━━━━━ THE DATA ━━━━━

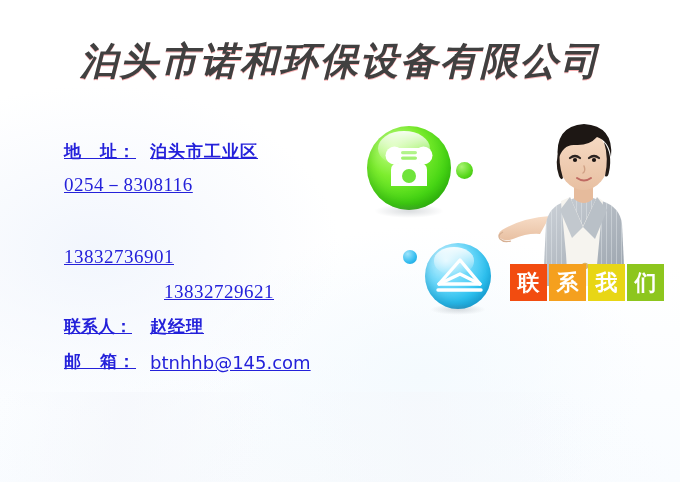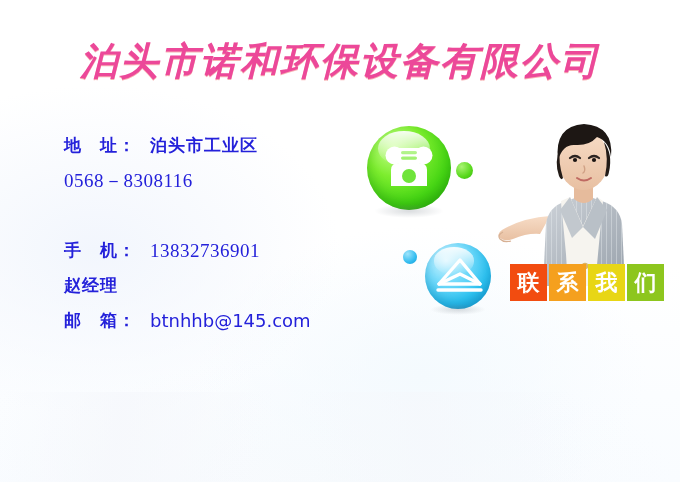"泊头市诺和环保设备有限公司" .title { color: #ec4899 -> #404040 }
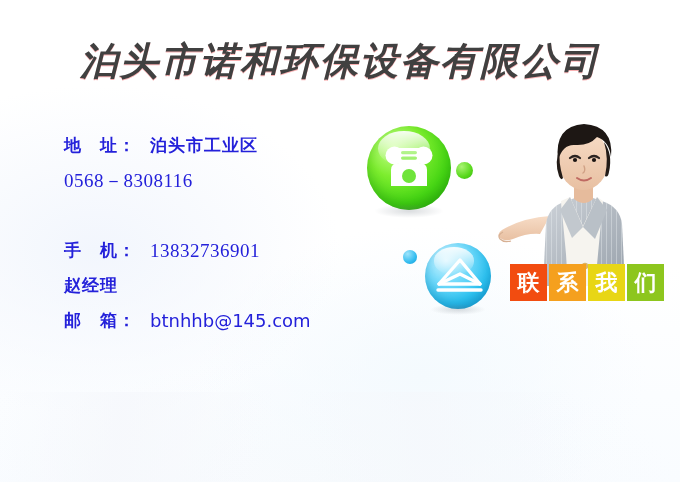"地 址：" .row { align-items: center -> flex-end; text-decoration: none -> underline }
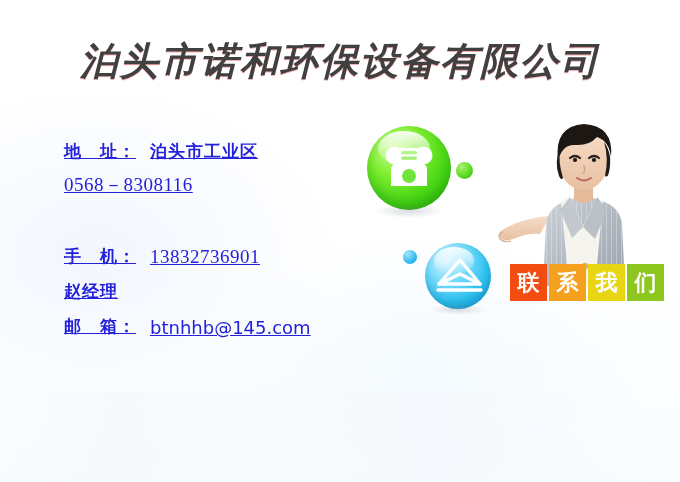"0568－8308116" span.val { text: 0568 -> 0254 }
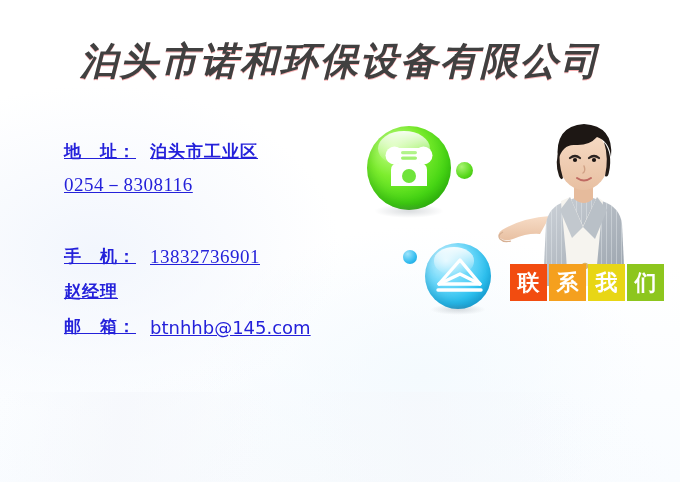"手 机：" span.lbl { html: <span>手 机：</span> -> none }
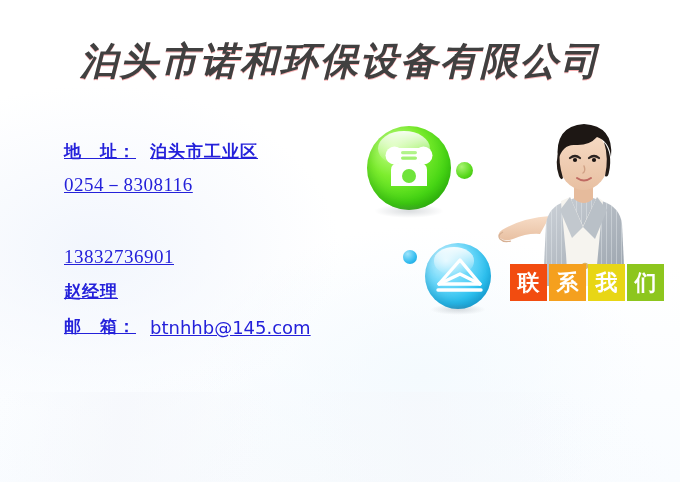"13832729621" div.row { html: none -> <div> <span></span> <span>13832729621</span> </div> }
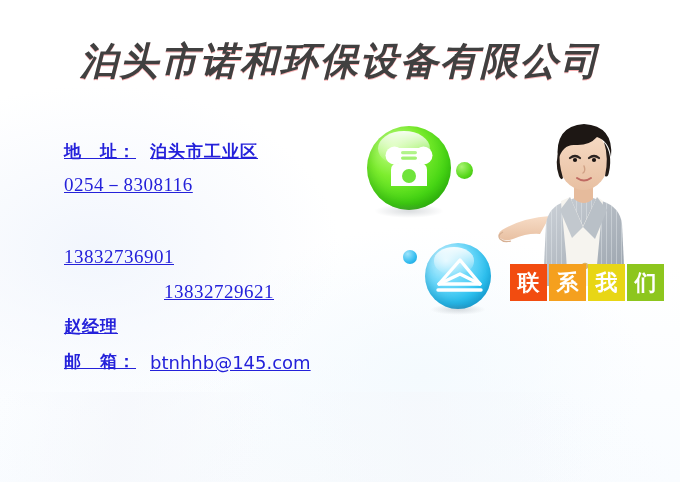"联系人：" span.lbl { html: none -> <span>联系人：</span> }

━━━━━

**WORK TASK:**
Type the entries again verbatim. Any pictures should be skipped.

**SOLUTION TO THE PROBLEM:**
"泊头市诺和环保设备有限公司" .title { color: #ec4899 -> #404040 }
"地 址：" .row { align-items: center -> flex-end; text-decoration: none -> underline }
"0568－8308116" span.val { text: 0568 -> 0254 }
"手 机：" span.lbl { html: <span>手 机：</span> -> none }
"13832729621" div.row { html: none -> <div> <span></span> <span>13832729621</span> </div> }
"联系人：" span.lbl { html: none -> <span>联系人：</span> }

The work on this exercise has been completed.